Bu nasıl başlar biliyor musunuz?

Hava o kadar sıcaktır ki beyninizdeki sıvının

buharlaşıp uçtuğunu düşünürsünüz.

Oluştuğu anda kuruyup giden ter damlacıklarından

geriye kalan tuzlar yüzünüzün ve hatta elbisenizin her

yanını kaplamıştır.

Avucunuzun içindeki ter, yüzünüzdeki gibi kolay

kurumadığı için elinizdeki tüfeğinizin metal kısmı

avucunuzun içinde vıcık, vıcık oynar. Ter ile ıslanan

çeliğin kokusu avucunuzun içine ve elinizi

sürdüğünüz her yere siner. Önünüzde yürüyen adamın,

ayağının kuru toprakla her temas edişinde çıkan toz,

ağzınızın kupkuru olmasına ve zor nefes almanıza sebep

olur.

Sırt çantanızın askı kayışları yüzünden

omuzlarınızı hissetmezsiniz. Kült ağrıları ancak

çantayı sırtınızdan çıkardığınızda fark edersiniz.

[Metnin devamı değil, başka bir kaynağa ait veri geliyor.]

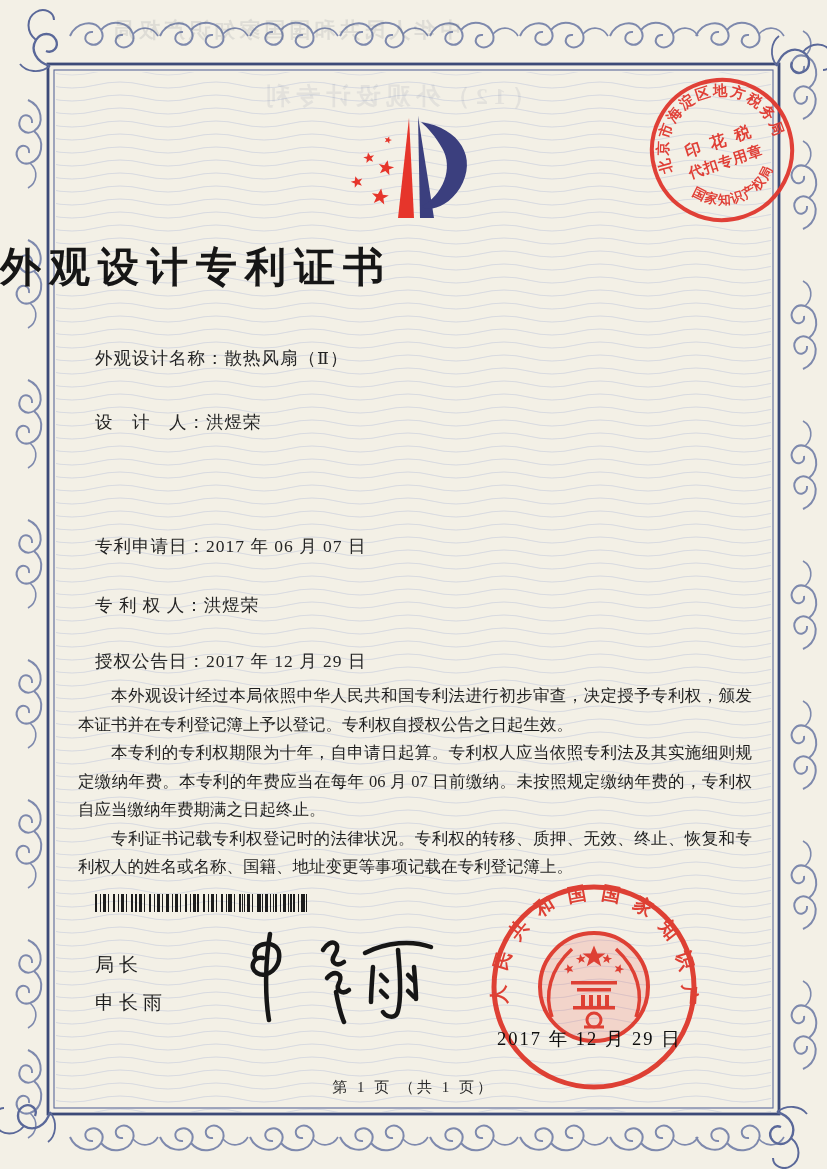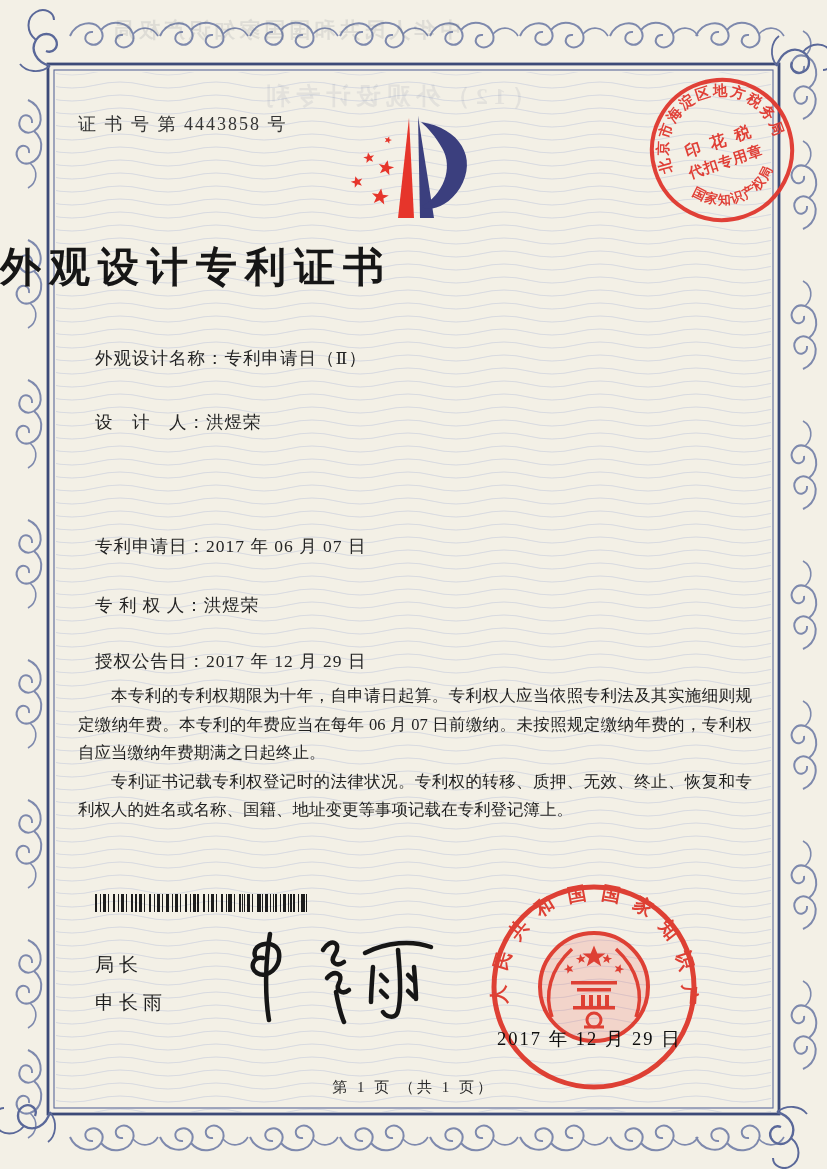--- a/index.html
+++ b/index.html
@@ -125,7 +125,6 @@
   <div class="abs bleed top">中华人民共和国国家知识产权局</div>
   <div class="abs bleed mid">（12）外观设计专利</div>
 
-  <div class="abs content cert-number">证 书 号 第 4443858 号</div>
 
   <svg class="abs content stamp-svg" width="156" height="156" viewBox="-78 -78 156 156">
     <g transform="rotate(-18)" fill="#e0372e">

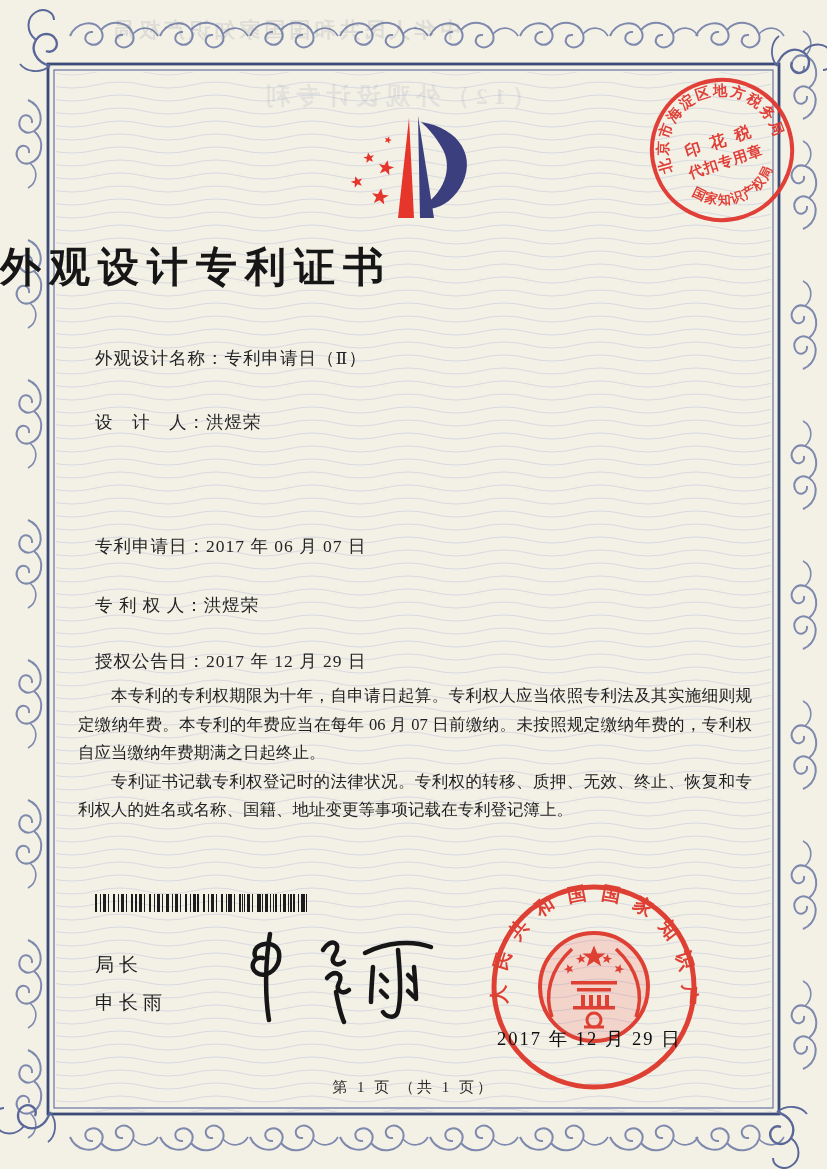--- a/index.html
+++ b/index.html
@@ -160,7 +160,7 @@
   <div class="abs content cert-title">外观设计专利证书</div>
 
   <div class="abs content field-row fr0">
-    <span class="lbl">外观设计名称：</span><span>专利申请日（Ⅱ）</span>
+    <span class="lbl">外观设计名称：</span><span>散热风扇（Ⅱ）</span>
   </div>
   <div class="abs content field-row fr1">
     <span class="lbl">设　计　人：</span><span>洪煜荣</span>

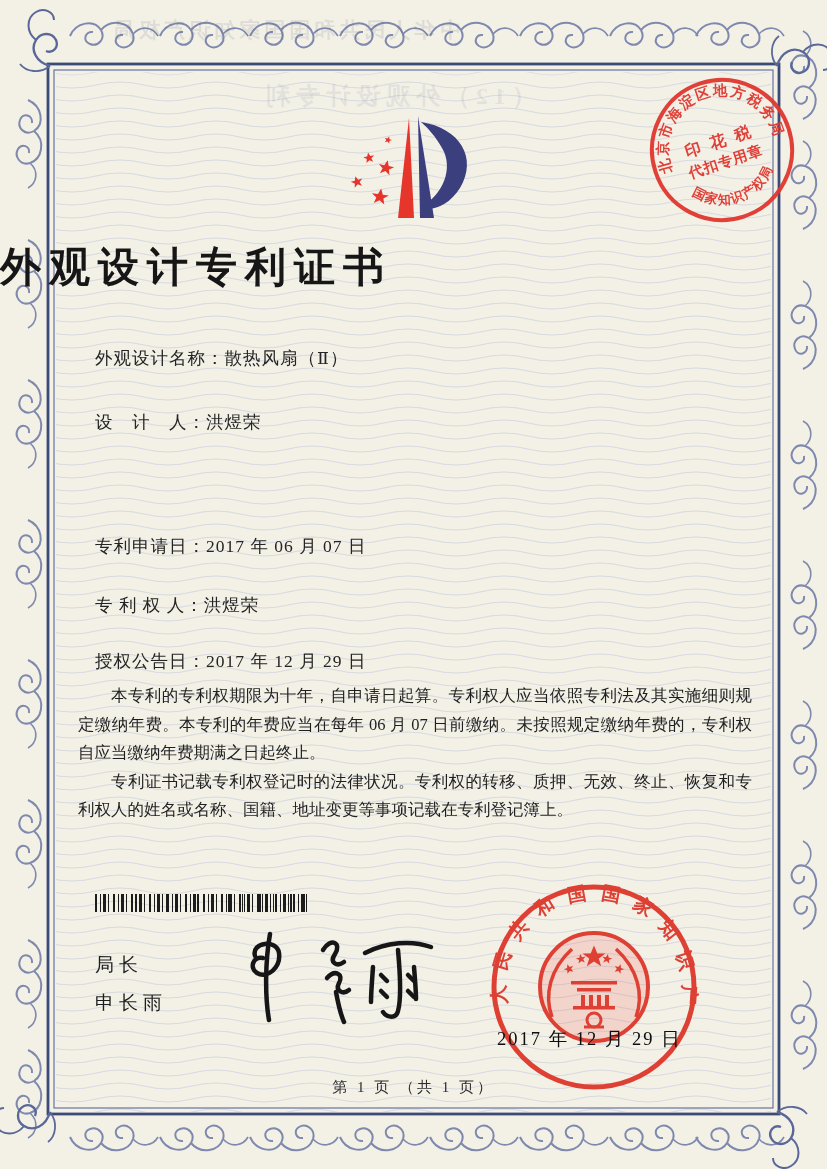--- a/index.html
+++ b/index.html
@@ -176,6 +176,7 @@
   </div>
 
   <div class="abs content body-text">
+    <p>本外观设计经过本局依照中华人民共和国专利法进行初步审查，决定授予专利权，颁发本证书并在专利登记簿上予以登记。专利权自授权公告之日起生效。</p>
     <p>本专利的专利权期限为十年，自申请日起算。专利权人应当依照专利法及其实施细则规定缴纳年费。本专利的年费应当在每年 06 月 07 日前缴纳。未按照规定缴纳年费的，专利权自应当缴纳年费期满之日起终止。</p>
     <p>专利证书记载专利权登记时的法律状况。专利权的转移、质押、无效、终止、恢复和专利权人的姓名或名称、国籍、地址变更等事项记载在专利登记簿上。</p>
   </div>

Bastığınız her taş parçası, her çalı ve bir

ayağınızın kaplayabildiği her yeryüzü parçasından

çıkan sesi duyarsınız.

Yürüdüğünüz yerdeki her Ağustos böceğinin

sesini, dallardaki kuşları, yüzünüzün etrafında

ürkütücü devriye uçuşları yapan arıların kanat

seslerini, ağzınıza ve yüzünüze ya da herhangi bir

yerinizdeki

küçük yaraların üzerine konmaya çalışan sineklerin

vızıltılarını, ayağınızı bastığınız yerden havalanan

yeşil çekirgenin küçücük cüssesine rağmen çıkardığı

tok kanat sesini en ince ayrıntısına kadar

duyarsınız.

Sonra, kendi teçhizatınızın ve önünüzdeki

arkadaşınızın ve arkanızdaki arkadaşınızın

teçhizatlarının çıkardığı düzensiz seslerin her birini

ayrı ayrı duyarsınız.

Ve aynı anda önünüzdeki arkadaşınızın nefes

alışlarını duyarsınız, öksürmesini ve hapşırmasını da

duyarsınız.

Telsizinizden çıkan seslerin ve cızırtıların her

biri ayrı ayrı katılır bu senfoniye.

Ter ve tozun birleşmesinden oluşan kaygan çamur,

postalın içindeki tüm ayağınızı kaplamıştır, çoraplar

önce su toplayıp sonra patlayan yerlere adeta bir deri

gibi yapışmıştır.

En çok yapmak istediğiniz şey ayaklarınızı

yıkayıp, çoraplarınızı değiştirmektir. Ama bu çok

büyük bir lükstür o anda. Çünkü...

Çünkü hangi çalının dibinde, hangi kayanın

arkasında sizi beklediğini bilmediğiniz ihaneti arayıp

bulmanız ve yok etmeniz gerekmektedir.

Bütün masumların hayatı ve huzuru size emanet

diye, öğretmenler bayrak direğine asılmasın diye,

kundaktaki bebekler kurşunlanmasın diye, binlerce

yıllık emanete halel gelmesin diye kahpeliği ve

ihaneti yok etmeniz gerekmektedir.

Çünkü bunun için bayrağın, silahın, namusun ve

şerefin üzerine yemin etmişsinizdir.

Çünkü önemli olan ayağınız değil, ülkeniz,

bayrağınız ve onurunuzdur.

İşte bu yüzden lükstür ayak yıkamak, çorap

değiştirmek. İşte bu yüzden senfoniye dönüşmüştür

bütün o düzensiz sesler güruhu.

Sonra!..

Sonra birden tüm sesler kesilir, bıçağın dalı

kestiği gibi, makasın kâğıdı, pensenin bir hoparlör

kablosunu kestiği gibi... Bir anda... Kuşların

sesleri, arıların ve sineklerin vızıltıları,

çekirgenin kanat sesleri; hepsi bir anda biter.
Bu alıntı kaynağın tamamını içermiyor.